## What to do
The expected output is exactly the lines below, starting at the line with "customer number: CU25064 -> CU25046" and ending at the line with "total: 1968.84 -> 1990.10", both included; no other line belongs in it.

## Input material

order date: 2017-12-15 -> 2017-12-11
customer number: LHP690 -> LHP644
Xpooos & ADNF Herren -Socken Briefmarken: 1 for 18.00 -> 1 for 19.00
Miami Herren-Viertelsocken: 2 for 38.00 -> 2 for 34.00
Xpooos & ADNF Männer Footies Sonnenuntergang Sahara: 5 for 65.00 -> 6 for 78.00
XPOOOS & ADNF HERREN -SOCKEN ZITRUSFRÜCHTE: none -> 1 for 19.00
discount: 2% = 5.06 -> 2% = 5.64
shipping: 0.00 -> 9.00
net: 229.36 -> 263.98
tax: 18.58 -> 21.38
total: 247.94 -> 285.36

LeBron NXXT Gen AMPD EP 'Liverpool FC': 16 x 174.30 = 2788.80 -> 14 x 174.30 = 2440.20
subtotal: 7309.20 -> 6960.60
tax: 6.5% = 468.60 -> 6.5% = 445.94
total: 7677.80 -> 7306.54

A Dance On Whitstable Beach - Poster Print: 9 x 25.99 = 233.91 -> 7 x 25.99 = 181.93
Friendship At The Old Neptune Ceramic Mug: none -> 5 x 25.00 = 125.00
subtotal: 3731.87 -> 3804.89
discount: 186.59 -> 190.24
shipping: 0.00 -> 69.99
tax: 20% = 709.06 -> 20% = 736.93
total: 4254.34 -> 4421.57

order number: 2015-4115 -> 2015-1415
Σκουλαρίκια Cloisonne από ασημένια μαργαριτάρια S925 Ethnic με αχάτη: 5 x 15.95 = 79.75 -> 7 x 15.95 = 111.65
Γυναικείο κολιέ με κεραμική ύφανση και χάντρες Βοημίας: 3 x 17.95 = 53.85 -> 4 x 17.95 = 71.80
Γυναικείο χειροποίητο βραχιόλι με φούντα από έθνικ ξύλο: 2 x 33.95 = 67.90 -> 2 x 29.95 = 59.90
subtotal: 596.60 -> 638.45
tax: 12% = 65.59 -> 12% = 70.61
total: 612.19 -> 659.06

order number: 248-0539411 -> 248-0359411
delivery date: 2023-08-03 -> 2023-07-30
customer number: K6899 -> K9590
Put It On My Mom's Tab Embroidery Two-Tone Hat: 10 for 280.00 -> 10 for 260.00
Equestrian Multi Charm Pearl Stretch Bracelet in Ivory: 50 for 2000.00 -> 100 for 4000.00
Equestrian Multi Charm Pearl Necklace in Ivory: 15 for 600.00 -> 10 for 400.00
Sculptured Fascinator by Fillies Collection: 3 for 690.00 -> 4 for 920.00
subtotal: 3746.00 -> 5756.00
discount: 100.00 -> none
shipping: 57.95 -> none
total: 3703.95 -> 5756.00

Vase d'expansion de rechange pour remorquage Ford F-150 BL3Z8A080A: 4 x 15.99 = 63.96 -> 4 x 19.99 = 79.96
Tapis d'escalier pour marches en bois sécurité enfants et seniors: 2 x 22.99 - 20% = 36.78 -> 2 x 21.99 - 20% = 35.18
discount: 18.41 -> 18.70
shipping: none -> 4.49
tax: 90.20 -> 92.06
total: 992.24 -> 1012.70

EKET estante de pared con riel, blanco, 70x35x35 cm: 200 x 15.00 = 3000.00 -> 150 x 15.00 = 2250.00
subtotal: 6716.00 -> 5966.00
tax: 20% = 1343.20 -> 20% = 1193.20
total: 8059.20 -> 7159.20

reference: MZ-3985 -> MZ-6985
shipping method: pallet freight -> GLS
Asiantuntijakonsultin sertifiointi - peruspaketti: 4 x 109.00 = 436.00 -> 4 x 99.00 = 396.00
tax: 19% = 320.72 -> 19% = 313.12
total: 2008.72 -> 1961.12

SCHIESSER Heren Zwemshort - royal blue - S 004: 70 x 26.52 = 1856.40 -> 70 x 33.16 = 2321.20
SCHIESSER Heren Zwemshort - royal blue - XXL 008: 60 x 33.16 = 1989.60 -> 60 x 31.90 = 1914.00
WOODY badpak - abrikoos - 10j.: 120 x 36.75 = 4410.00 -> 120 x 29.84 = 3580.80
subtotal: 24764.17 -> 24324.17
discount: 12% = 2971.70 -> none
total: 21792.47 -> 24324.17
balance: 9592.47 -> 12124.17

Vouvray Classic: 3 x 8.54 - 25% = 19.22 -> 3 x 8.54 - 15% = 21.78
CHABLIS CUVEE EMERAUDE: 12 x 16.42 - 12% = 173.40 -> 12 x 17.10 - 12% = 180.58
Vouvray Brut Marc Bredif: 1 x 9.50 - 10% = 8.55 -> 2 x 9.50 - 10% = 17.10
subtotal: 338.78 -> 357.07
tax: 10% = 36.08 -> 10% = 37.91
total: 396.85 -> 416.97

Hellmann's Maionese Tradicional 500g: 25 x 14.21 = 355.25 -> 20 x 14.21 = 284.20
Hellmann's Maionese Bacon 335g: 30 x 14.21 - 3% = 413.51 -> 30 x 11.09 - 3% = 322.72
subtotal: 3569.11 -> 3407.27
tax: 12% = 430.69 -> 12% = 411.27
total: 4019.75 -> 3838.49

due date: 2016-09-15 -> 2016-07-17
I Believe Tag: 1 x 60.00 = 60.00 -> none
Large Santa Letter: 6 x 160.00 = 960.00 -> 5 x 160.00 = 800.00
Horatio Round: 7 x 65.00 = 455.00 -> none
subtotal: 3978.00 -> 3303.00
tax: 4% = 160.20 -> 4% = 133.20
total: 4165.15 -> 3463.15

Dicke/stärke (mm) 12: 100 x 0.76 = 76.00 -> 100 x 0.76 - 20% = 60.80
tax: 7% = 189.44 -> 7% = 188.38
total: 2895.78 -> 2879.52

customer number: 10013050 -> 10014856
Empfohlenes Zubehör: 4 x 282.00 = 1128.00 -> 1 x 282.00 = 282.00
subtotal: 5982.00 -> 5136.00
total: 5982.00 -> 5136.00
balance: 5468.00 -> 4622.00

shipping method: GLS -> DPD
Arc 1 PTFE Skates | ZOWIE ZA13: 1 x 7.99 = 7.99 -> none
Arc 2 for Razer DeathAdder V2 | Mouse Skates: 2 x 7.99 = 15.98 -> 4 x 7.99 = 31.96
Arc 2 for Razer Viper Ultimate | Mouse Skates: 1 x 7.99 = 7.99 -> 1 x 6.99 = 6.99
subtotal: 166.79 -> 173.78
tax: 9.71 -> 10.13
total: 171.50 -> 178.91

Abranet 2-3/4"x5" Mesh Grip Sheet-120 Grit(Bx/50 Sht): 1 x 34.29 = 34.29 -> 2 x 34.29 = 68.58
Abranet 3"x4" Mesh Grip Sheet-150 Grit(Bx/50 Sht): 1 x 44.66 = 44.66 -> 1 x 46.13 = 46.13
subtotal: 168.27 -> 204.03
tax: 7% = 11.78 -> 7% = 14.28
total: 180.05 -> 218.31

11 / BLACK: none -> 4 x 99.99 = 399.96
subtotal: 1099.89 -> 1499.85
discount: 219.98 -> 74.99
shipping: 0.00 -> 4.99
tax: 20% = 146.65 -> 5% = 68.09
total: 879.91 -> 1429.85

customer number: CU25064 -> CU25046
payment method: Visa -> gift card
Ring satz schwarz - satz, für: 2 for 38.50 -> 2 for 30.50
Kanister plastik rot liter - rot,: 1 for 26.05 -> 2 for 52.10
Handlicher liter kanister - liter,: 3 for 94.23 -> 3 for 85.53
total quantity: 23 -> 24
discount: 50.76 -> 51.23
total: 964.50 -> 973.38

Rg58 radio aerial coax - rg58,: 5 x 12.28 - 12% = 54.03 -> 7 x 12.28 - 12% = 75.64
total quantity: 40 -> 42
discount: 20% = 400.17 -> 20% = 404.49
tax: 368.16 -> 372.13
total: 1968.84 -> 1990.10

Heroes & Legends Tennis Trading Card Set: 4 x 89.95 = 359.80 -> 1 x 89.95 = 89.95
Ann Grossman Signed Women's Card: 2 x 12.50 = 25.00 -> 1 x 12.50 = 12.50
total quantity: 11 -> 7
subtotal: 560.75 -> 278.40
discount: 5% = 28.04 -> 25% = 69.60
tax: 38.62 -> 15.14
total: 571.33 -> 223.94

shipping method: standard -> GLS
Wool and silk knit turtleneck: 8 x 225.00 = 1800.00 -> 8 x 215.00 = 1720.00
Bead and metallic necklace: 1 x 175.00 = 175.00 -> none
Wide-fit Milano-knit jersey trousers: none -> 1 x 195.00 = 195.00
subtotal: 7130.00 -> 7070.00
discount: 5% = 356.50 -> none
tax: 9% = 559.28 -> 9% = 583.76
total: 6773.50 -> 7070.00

## Expected output
customer number: CU25064 -> CU25046
payment method: Visa -> gift card
Ring satz schwarz - satz, für: 2 for 38.50 -> 2 for 30.50
Kanister plastik rot liter - rot,: 1 for 26.05 -> 2 for 52.10
Handlicher liter kanister - liter,: 3 for 94.23 -> 3 for 85.53
total quantity: 23 -> 24
discount: 50.76 -> 51.23
total: 964.50 -> 973.38

Rg58 radio aerial coax - rg58,: 5 x 12.28 - 12% = 54.03 -> 7 x 12.28 - 12% = 75.64
total quantity: 40 -> 42
discount: 20% = 400.17 -> 20% = 404.49
tax: 368.16 -> 372.13
total: 1968.84 -> 1990.10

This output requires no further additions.